From the material below, tally every line containing "none"; reply with the total only.

### EXERCISE MATERIAL

● ● ● ●

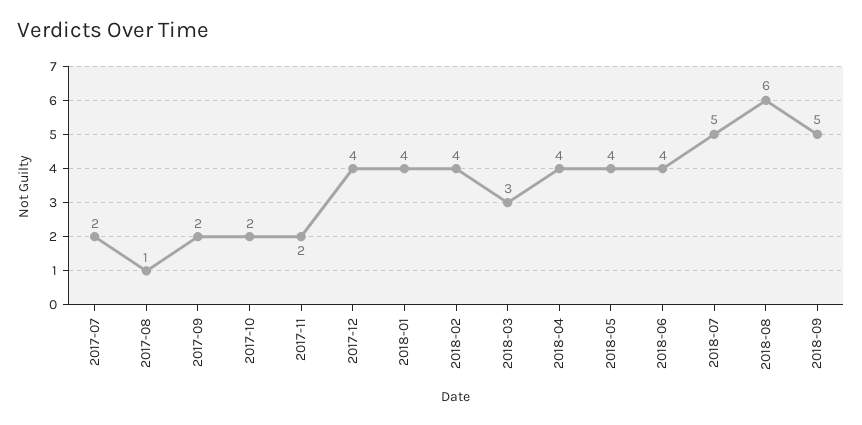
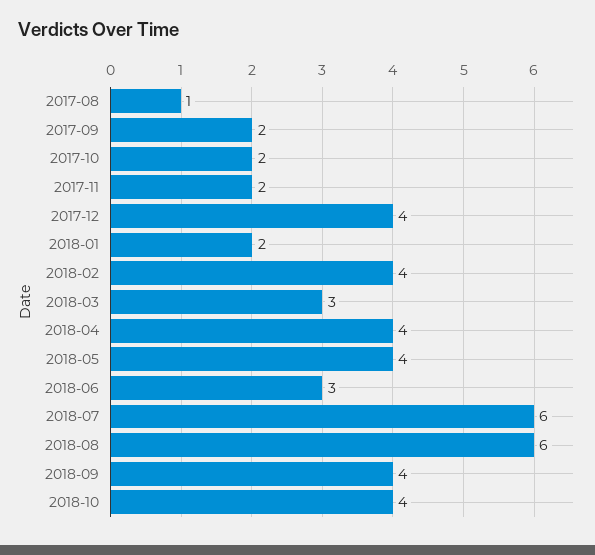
2017-07: 2 -> none
2018-01: 4 -> 2
2018-06: 4 -> 3
2018-07: 5 -> 6
2018-09: 5 -> 4
2018-10: none -> 4

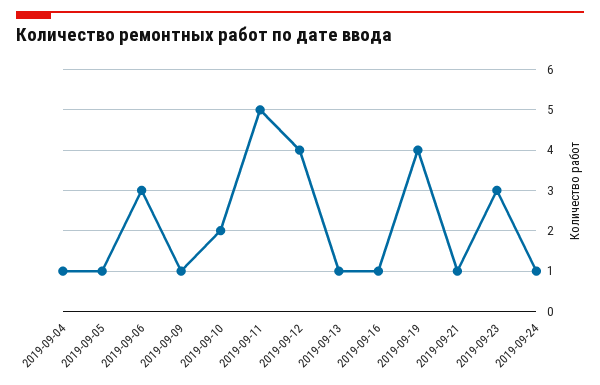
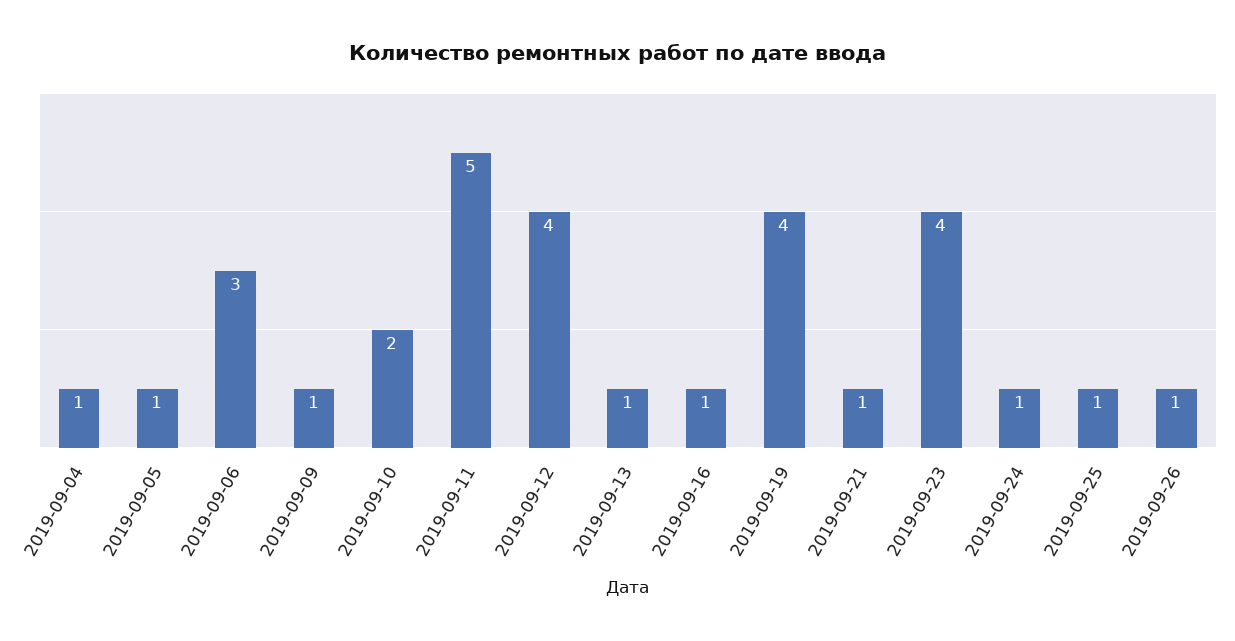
2019-09-23: 3 -> 4
2019-09-25: none -> 1
2019-09-26: none -> 1

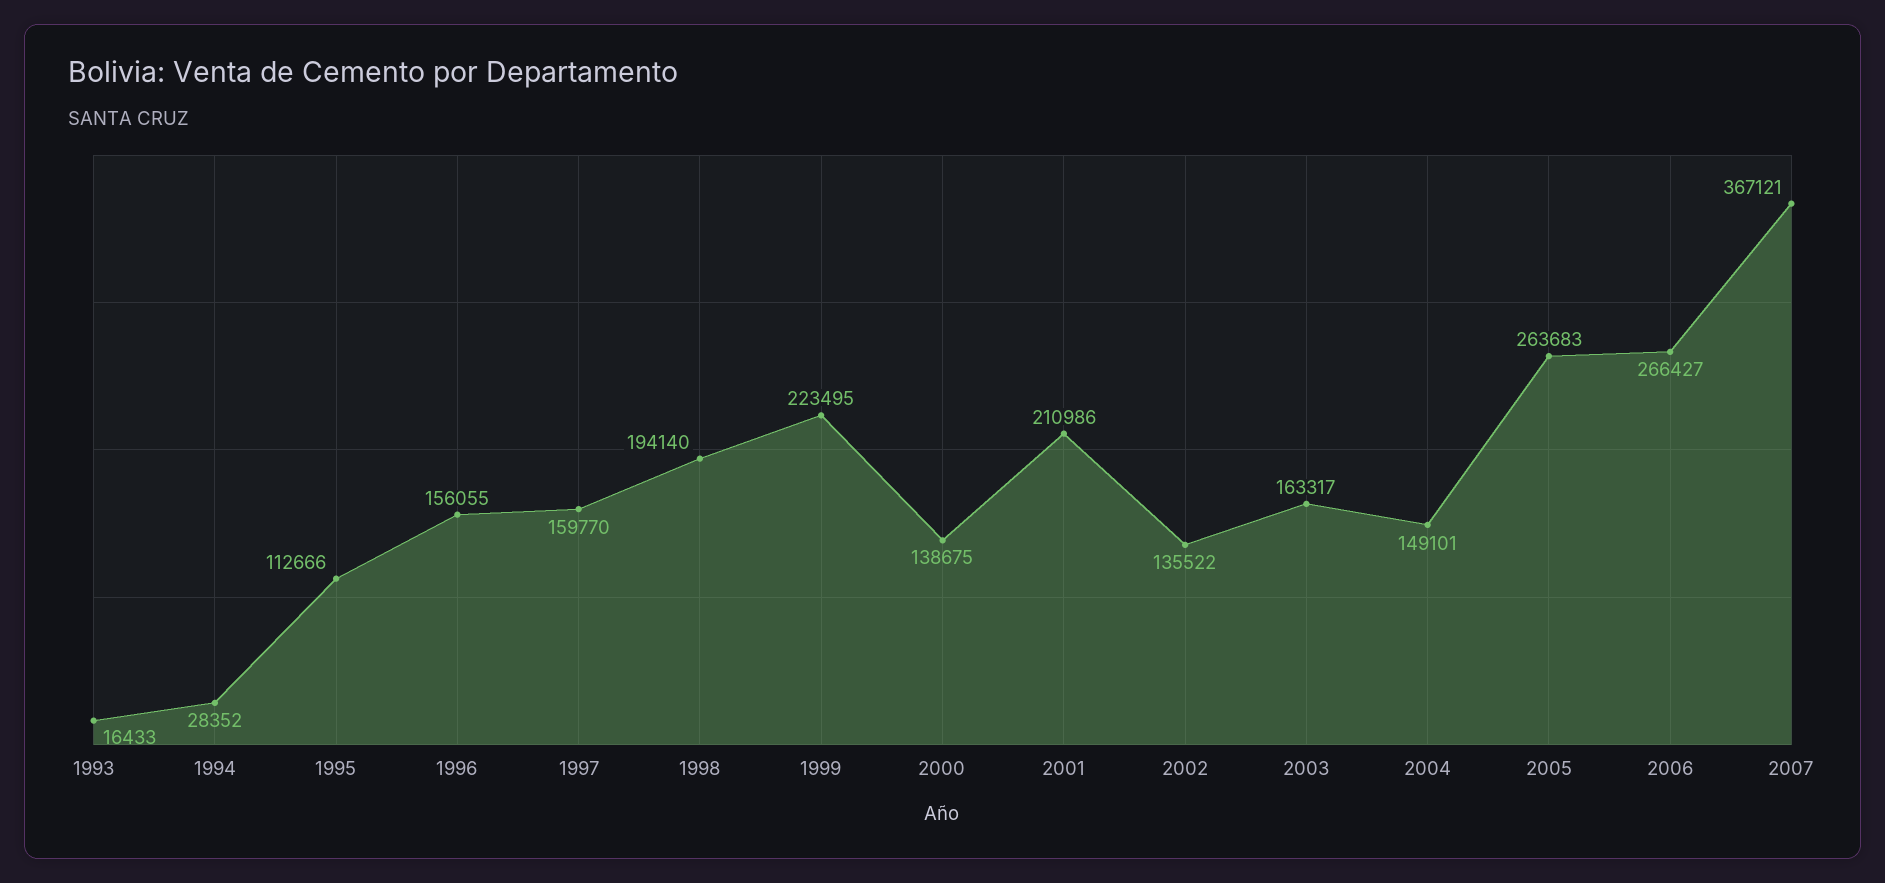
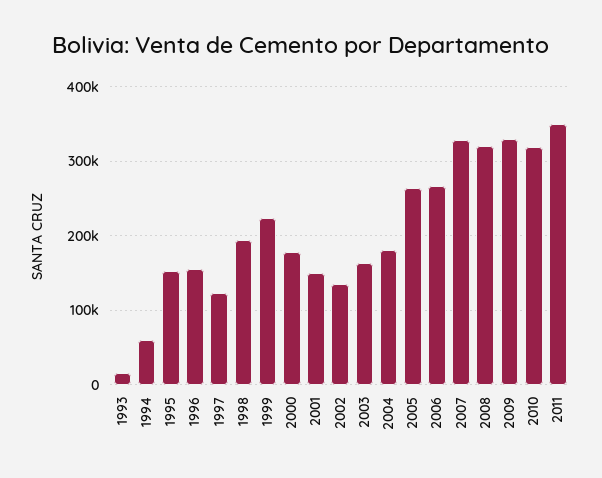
1994: 28352 -> 60000
1995: 112666 -> 150000
1997: 159770 -> 120000
2000: 138675 -> 180000
2001: 210986 -> 150000
2004: 149101 -> 180000
2007: 367121 -> 330000
2008: none -> 320000
2009: none -> 330000
2010: none -> 320000
2011: none -> 350000

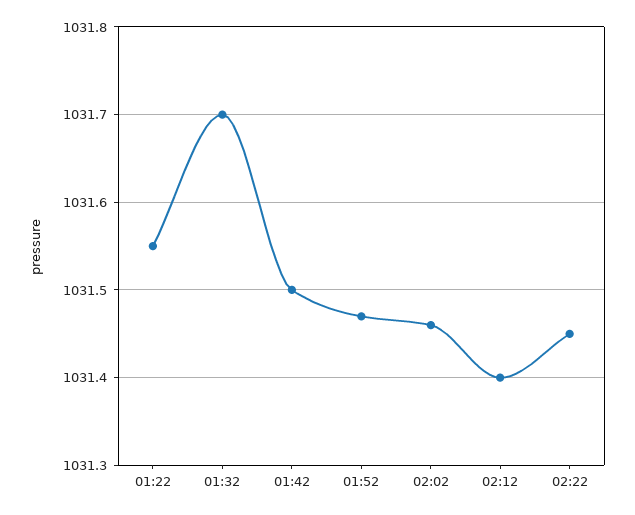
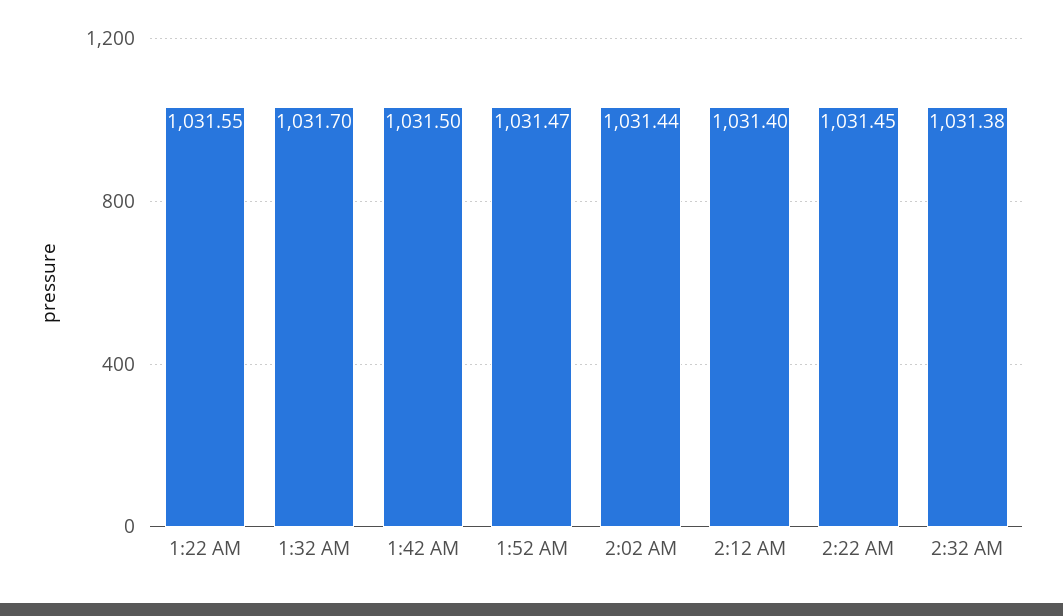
02:02: 1031.46 -> 1031.44
2:32 AM: none -> 1031.38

● ● ● ●

### SOLUTION TO THIS EXERCISE
9